Work item: Below are entries with pictures in them. Output exactly the lines starting at the line with "html: <p> <span>2.</span><span>Attach" and ending at the line with "font-weight: normal ->", both included, but not the pictures.

Records:

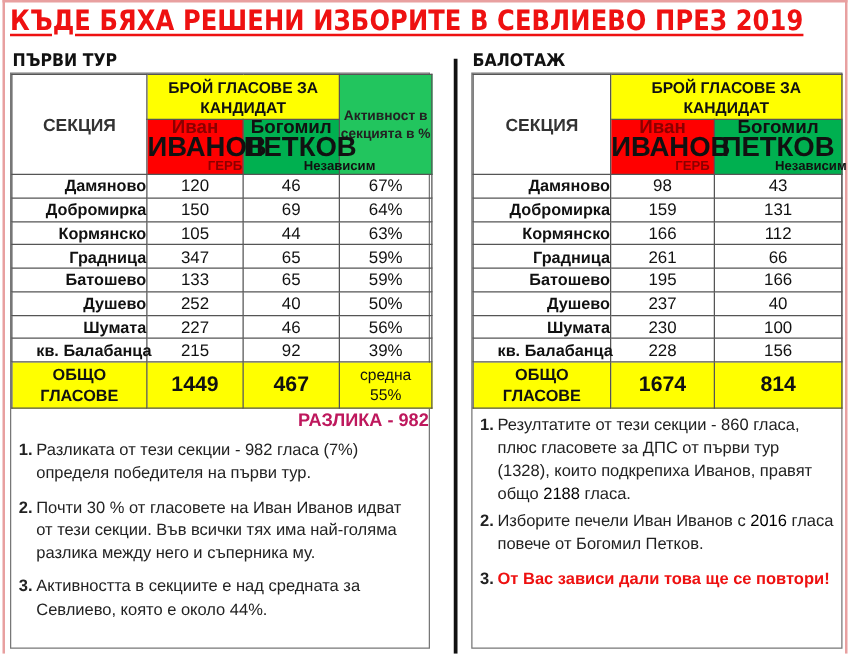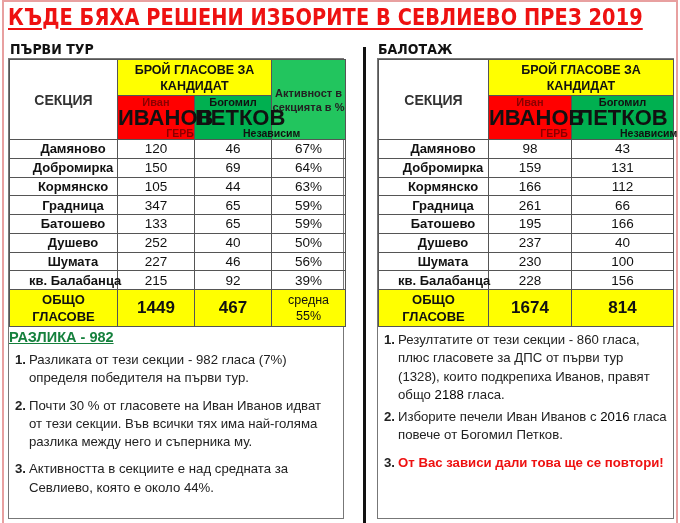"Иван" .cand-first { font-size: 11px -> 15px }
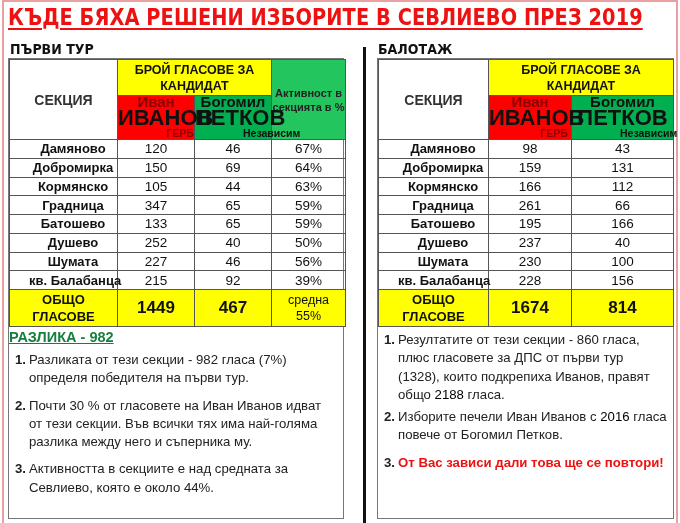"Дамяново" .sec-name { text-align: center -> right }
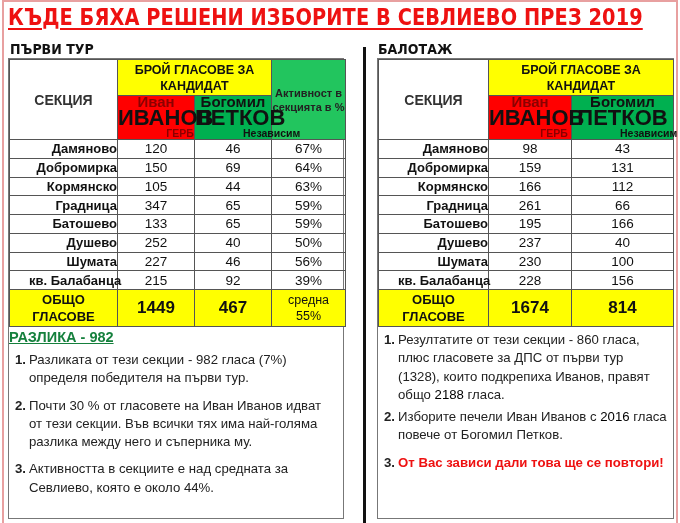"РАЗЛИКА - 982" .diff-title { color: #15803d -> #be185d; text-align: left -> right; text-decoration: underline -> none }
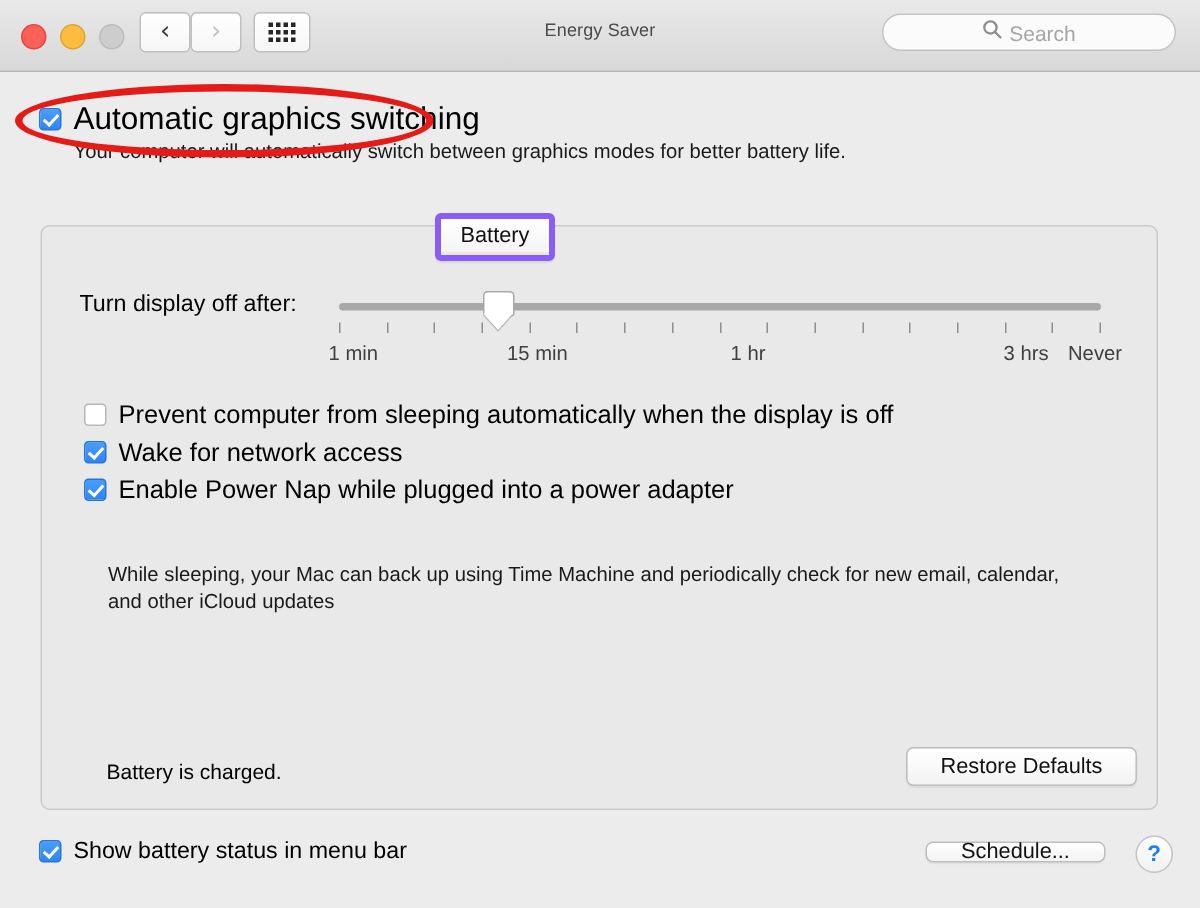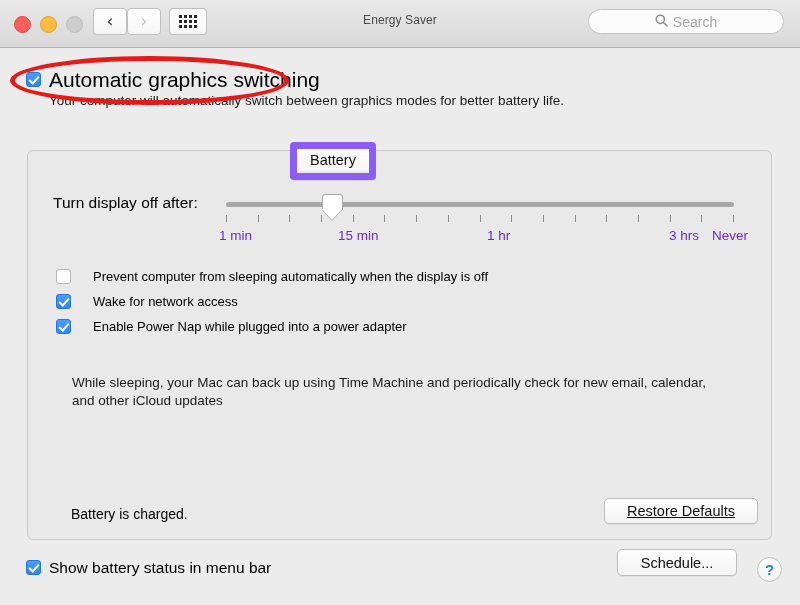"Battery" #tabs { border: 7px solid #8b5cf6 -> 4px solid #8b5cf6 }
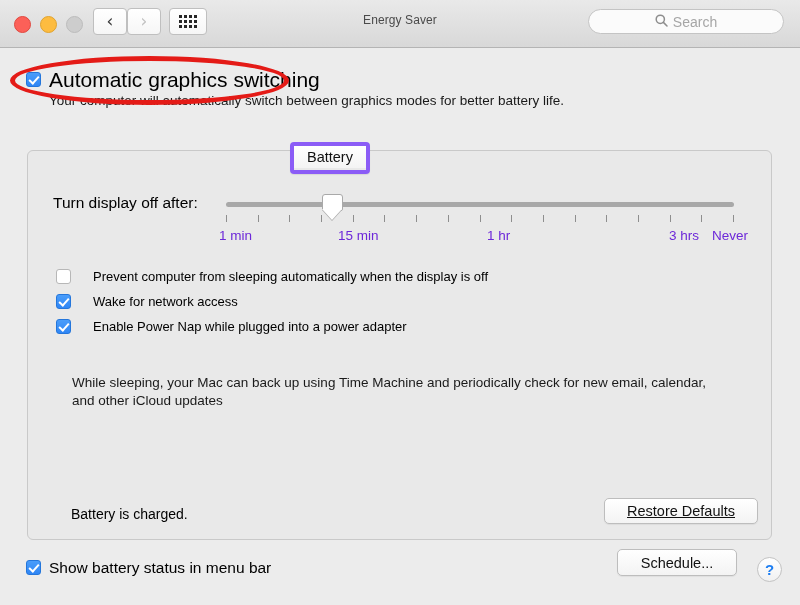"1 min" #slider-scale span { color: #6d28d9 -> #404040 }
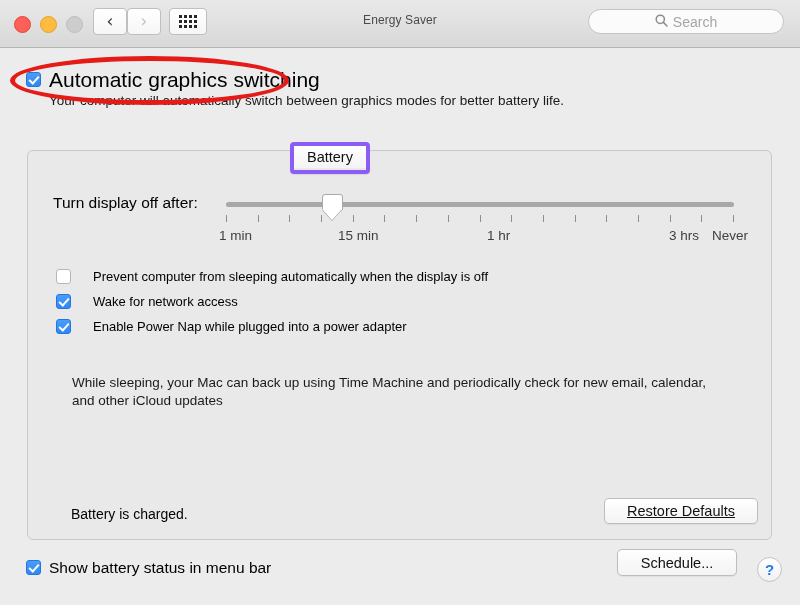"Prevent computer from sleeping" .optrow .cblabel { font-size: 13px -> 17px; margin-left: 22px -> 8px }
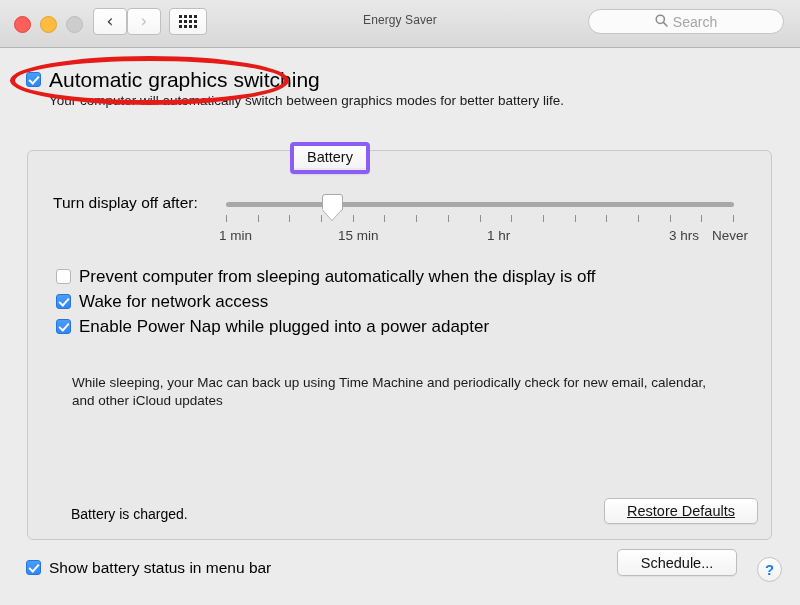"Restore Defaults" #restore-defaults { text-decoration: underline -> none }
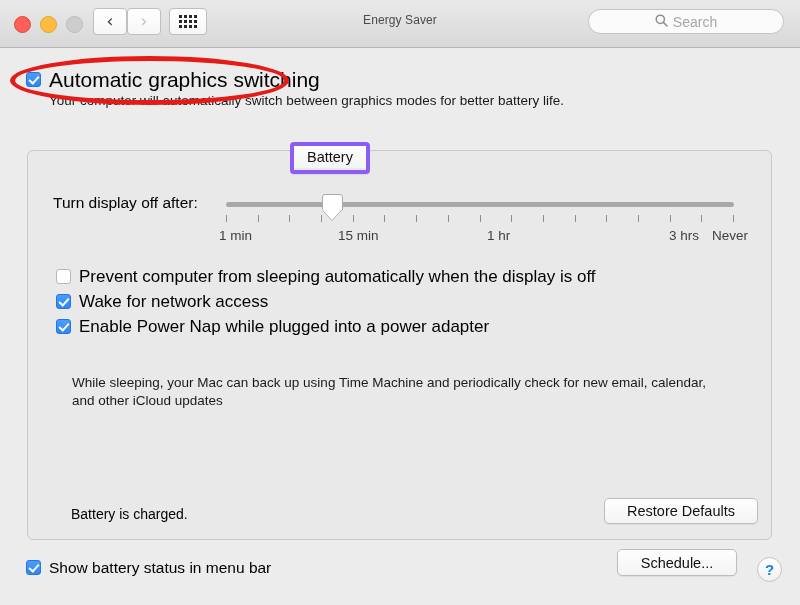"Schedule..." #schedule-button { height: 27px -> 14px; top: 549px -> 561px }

--

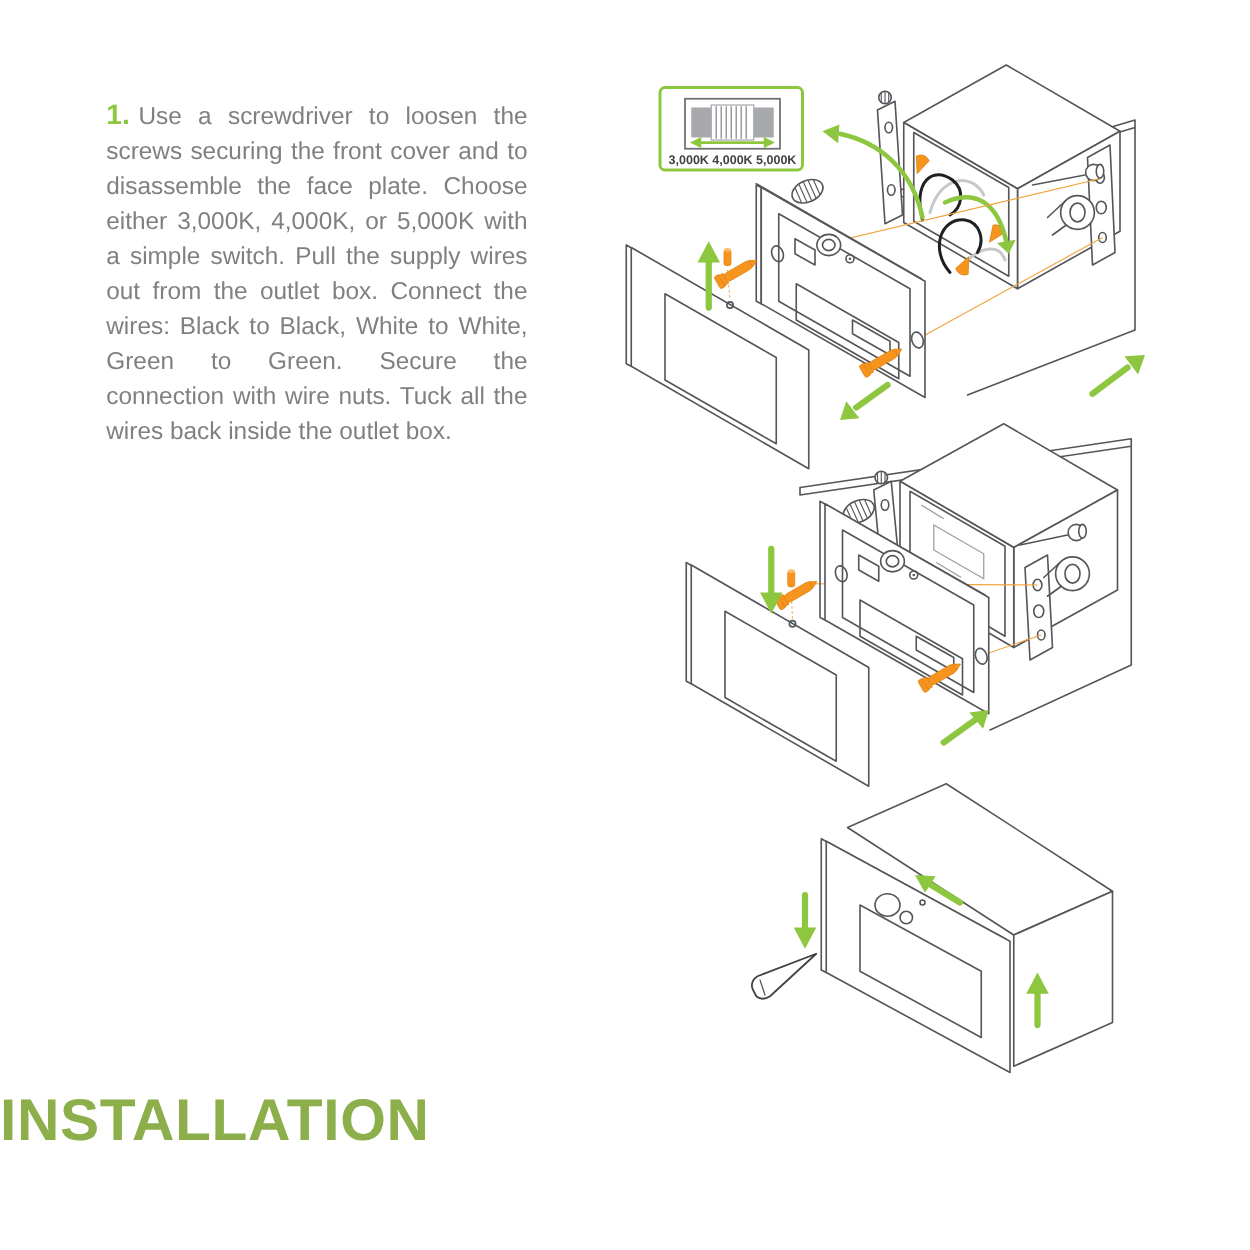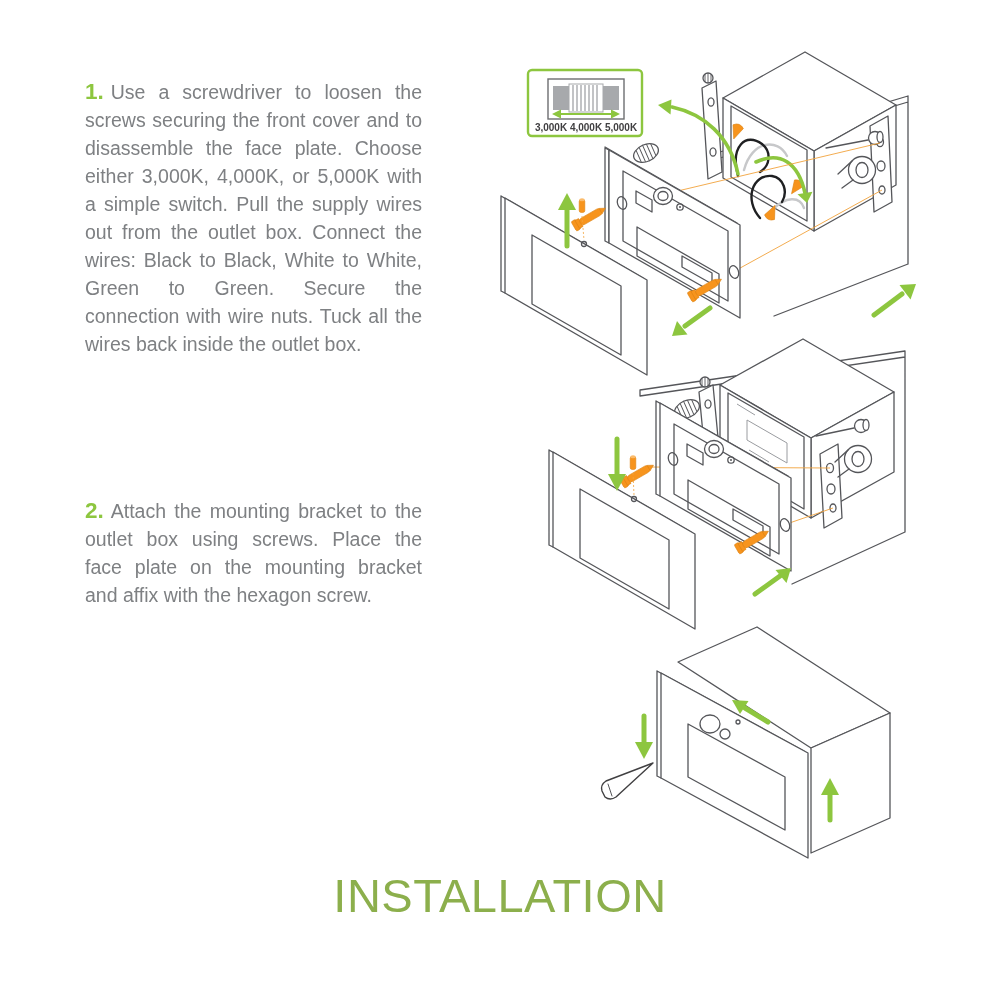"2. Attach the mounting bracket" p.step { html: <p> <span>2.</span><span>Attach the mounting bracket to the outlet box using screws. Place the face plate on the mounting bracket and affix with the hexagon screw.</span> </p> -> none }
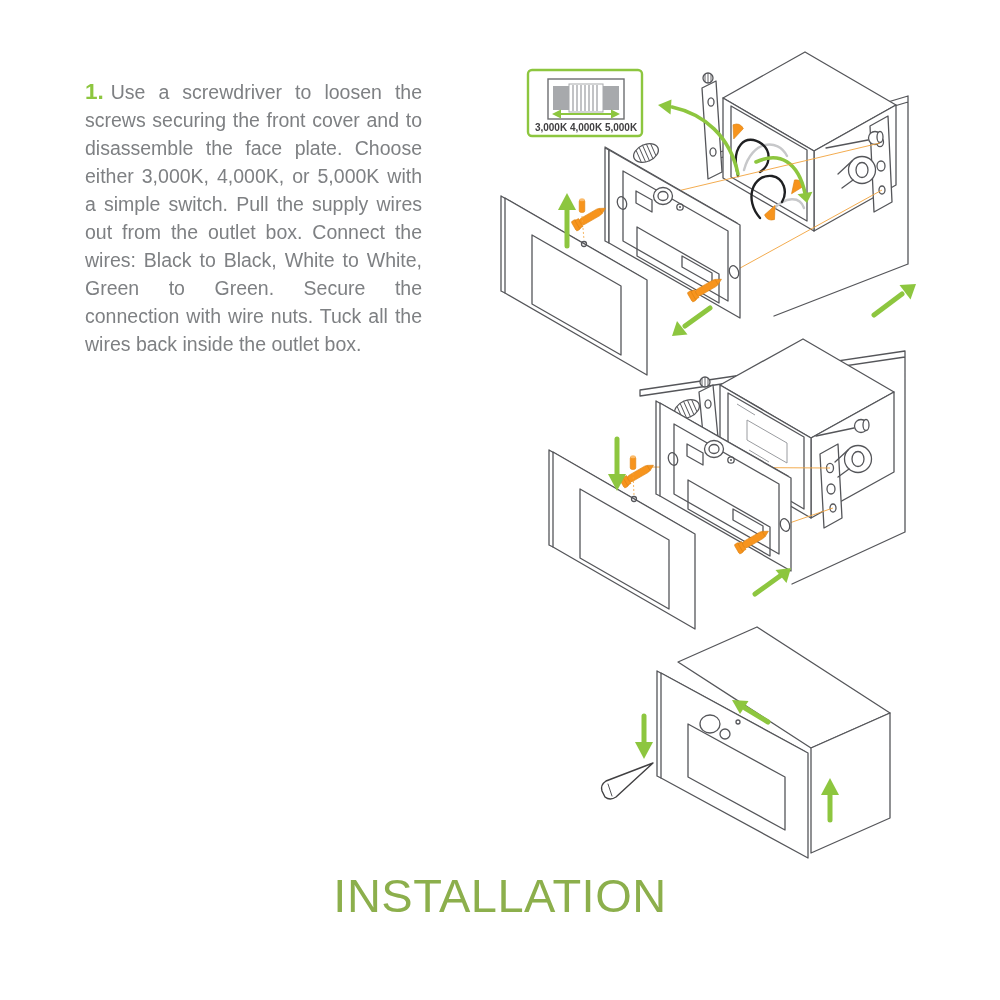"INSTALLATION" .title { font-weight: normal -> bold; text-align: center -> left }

Output for this task:
"2. Attach the mounting bracket" p.step { html: <p> <span>2.</span><span>Attach the mounting bracket to the outlet box using screws. Place the face plate on the mounting bracket and affix with the hexagon screw.</span> </p> -> none }
"INSTALLATION" .title { font-weight: normal -> bold; text-align: center -> left }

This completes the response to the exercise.